Sin embargo, a partir de los años ‘60 las economías capitalistas centrales comenzaron a organizarse en sentido opuesto. Las grandes empresas tendieron a fragmentarse a través de procesos de tercerización: “Numerosas actividades antes encuadradas en la administración de una misma compañía, como transporte de mercaderías, seguridad de establecimientos, contabilidad, marketing, publicidad, asesoría jurídica, sistemas de software, limpieza, investigación y desarrollo y un sinnúmero de partes y componentes, en la actualidad, son suministradas por sociedades y contratistas, multiplicando el número de firmas y ‘emprendedores’ formalmente autónomos. El sistema sigue operando en base a grandes escalas pero con mayor flexibilidad, capacidad de adaptación y fundamentalmente menores costos y riesgos”.
Otra consecuencia fundamental que acompañó a la desintegración vertical fue la re-territorialización parcial de las actividades productivas, el offshoring que dio lugar a la formación de cadenas globales de valor, donde la totalidad o la mayor parte de un determinado proceso productivo ya no se encuentra bajo jurisdicción de un territorio nacional o controlado directamente por una única compañía, un desafío para las políticas industriales nacionales.
Uno de los efectos del offshoring fue la concentración del ingreso. Luego de reducirse aceleradamente hasta los ‘70, la desigualdad regresó en el presente a los niveles anteriores a la Segunda Guerra Mundial. “Las grandes compañías se deshicieron de las actividades más simples para concentrarse en las operaciones más sofisticadas, con mayores barreras a la entrada y consecuentemente con mayores ingresos”. Sólo en casos contados la deslocalización productiva se tradujo en una difusión internacional más igualitaria de capacidades e ingresos, su resultado fue mayormente la tercerización hacia otros territorios de actividades de maquila a cambio de salarios y condiciones laborales miserables.
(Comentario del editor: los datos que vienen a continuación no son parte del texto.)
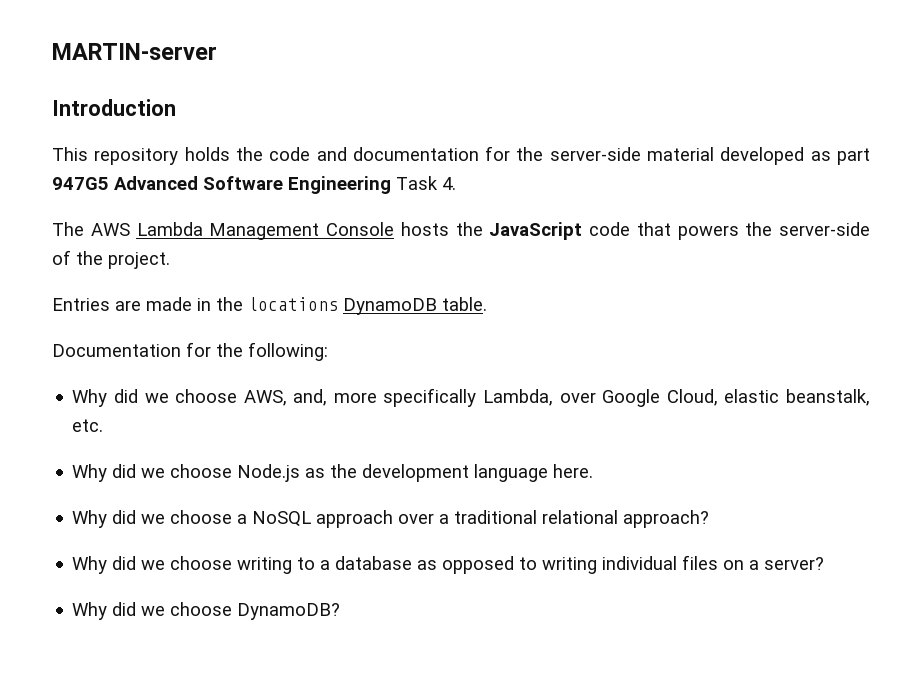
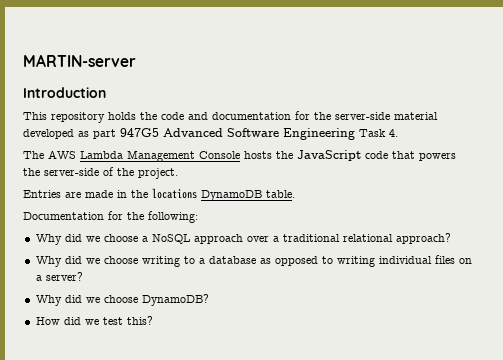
[72,388,870,407] [72,419,104,432] [72,464,594,482] // Why did we choose AWS, and, more specifically Lambda, over Google Cloud, elastic beanstalk, etc. // Why did we choose Node.js as the development language here. -> (198, 217) none
(341, 611) none -> [35,316,153,325] // How did we test this?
El efecto de este conjunto de transformaciones en la estructura productiva fue la segmentación del mundo del trabajo. Los trabajadores dejaron de estar sujetos a un comando jerárquico, y se transformaron, por ejemplo, en pequeños empresarios independientes, o en vendedores de servicios a empresas también independientes. Esta creciente separación formal de los trabajadores “tiende a romper los viejos lazos de solidaridad de clase. El nuevo trabajador suele operar en grupos pequeños o incluso aisladamente”. Los cambios en el entorno alteraron su visión del mundo. El progreso dejó de ser social para convertirse en individual. El Estado, mayormente percibido como corrupto, pasó a ser quien lo obliga a pagar impuestos a cambio de servicios públicos deteriorados. Las huelgas y movilizaciones se transformaron en interferencias de tránsito.
A este trabajador le parece lógico que su éxito o fracaso sea individual. Su credo son las virtudes del “emprendedorismo” y el mito del empresario self-made man. “La sociedad para este nuevo sujeto se resume en su familia y allegados próximos. Es el individuo solitario que se identifica a sí mismo como ‘clase media’ y se siente ajeno a cualquier actor de naturaleza colectiva. La utopía liberal consumada en cada trabajador. Este nuevo sujeto es neoliberal incluso antes de interpretar la política o enfrentarse al mensaje de los medios masivos de comunicación. En la práctica, cree no deberle nada al Estado ni a nadie. Imagina que su sustento solo emana de su esfuerzo personal. La acción colectiva se le antoja arbitraria y sujeta a reglas donde imperan la inoperancia y el ocio. La asistencia social le parece injusta. Si él se esfuerza para obtener lo suyo, lo mismo debería esperarse de los otros. Su ideología refleja su rutina cotidiana”.